しかし校長は難しい顔をしてひとしきり唸ったものの了承してくれた。
「あんまり意味はないと思うがの。魔で縛るならともかく口約束なんぞ……じゃがまあ無駄足ということもなかろう。少しでも相手の情報を得ることは戦略として悪くはない」
校長がパンッと手を叩くと、一瞬でライトさんが目の前に現れる。この人は単なる渉外とか警備というより、校長の片棒を担いでそうだから油断できない。
「……ユメルちゃんは私が嫌いかい? こうやって顔を合わせても直ぐに離れていく。もっと頼ってくれていいんだよ。私は女性全般にフェミニストなので常に忙しいが、君の為なら一肌と言わず3枚くらい脱いじゃおう」
変なツバの帽子を取って形式ぶったお辞儀するライトさん。こんな風にキザで渋くてそれを変に押し出すから、誰とでも仲良くなれそうで余計に怪しい。
「ユメルにはアタシがついてますから」
俺の腕を引っ張って抱き込む形をとるフラメ。それはちょっと恥ずかしいです。
「おやおやお姫様がもう1人か。貴方も守ってもらう側の人間だと思うのは私だけかなフラメ嬢?」
「フン! アンタもどうせアタシのことを“お姉ちゃんのオマケ”程度にしか見てないんでしょう? 後で痛い目みせてやるから覚悟しておきなさい」
睨みつつ指輪を光らせるフラメ、そこいらのガキ大将を相手にするみたいに余裕の笑みで躱すライトさん。
「本題に入るぞ? ライトよ、この子らを先の問題児達が入院しとる病院に連れて行ってくれんかの」
「よろしいのですか? ディノ君はともかく黒い少年の方は――」
「構わん。

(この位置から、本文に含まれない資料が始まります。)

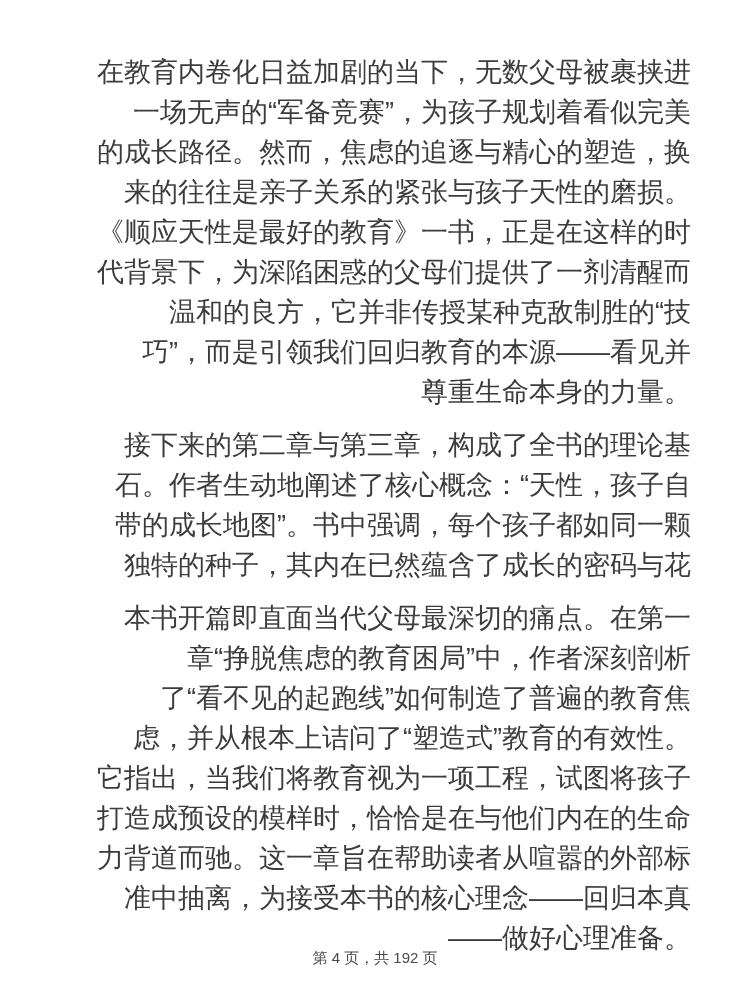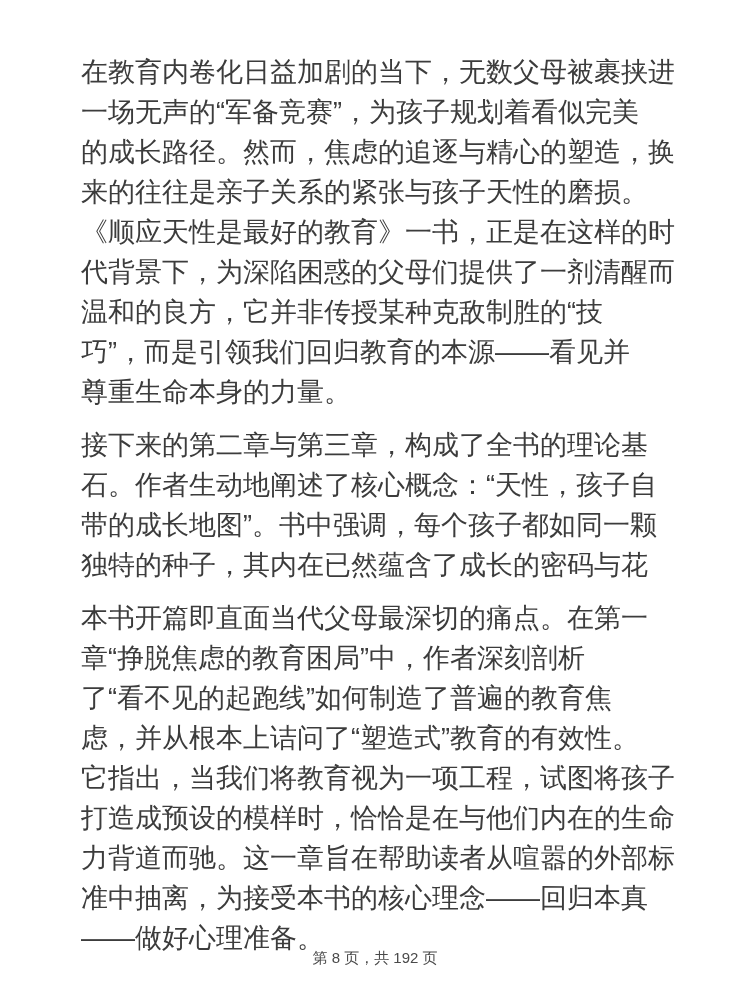--- a/index.html
+++ b/index.html
@@ -21,20 +21,21 @@
     top: 52px;
     width: 610px;
     color: #3c3c3c;
     font-size: 27px;
     line-height: 40px;
     text-align: left;
   }
   .content p {
     margin: 0 0 13px 0;
     white-space: pre-line; 
+    text-align: right;
   }
   .page-footer {
     position: absolute;
     left: 0;
     top: 948px;
     width: 750px;
     text-align: center;
     font-size: 15px;
     line-height: 20px;
     color: #4a4a4a;
@@ -61,14 +62,14 @@
     <p>本书开篇即直面当代父母最深切的痛点。在第一
 章“挣脱焦虑的教育困局”中，作者深刻剖析
 了“看不见的起跑线”如何制造了普遍的教育焦
 虑，并从根本上诘问了“塑造式”教育的有效性。
 它指出，当我们将教育视为一项工程，试图将孩子
 打造成预设的模样时，恰恰是在与他们内在的生命
 力背道而驰。这一章旨在帮助读者从喧嚣的外部标
 准中抽离，为接受本书的核心理念——回归本真
 ——做好心理准备。</p>
   </div>
-  <div class="page-footer">第 8 页，共 192 页</div>
+  <div class="page-footer">第 4 页，共 192 页</div>
 </div>
 
 </body></html>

行けば自ら判断して行動するじゃろう。その子らを見た目と使う魔法だけで測ってはいかん」
校長の説明だけで納得したのか、ライトさんは俺達に向き直って準備は出来ているかと訊いてきた。
「では“セントナオラ病院”へ案内しましょう」
彼の案内と言っても……結局は転移の魔法で一瞬なのだから、地理とか位置情報なんてこの学校と同じくさっぱりわからないままだろうな。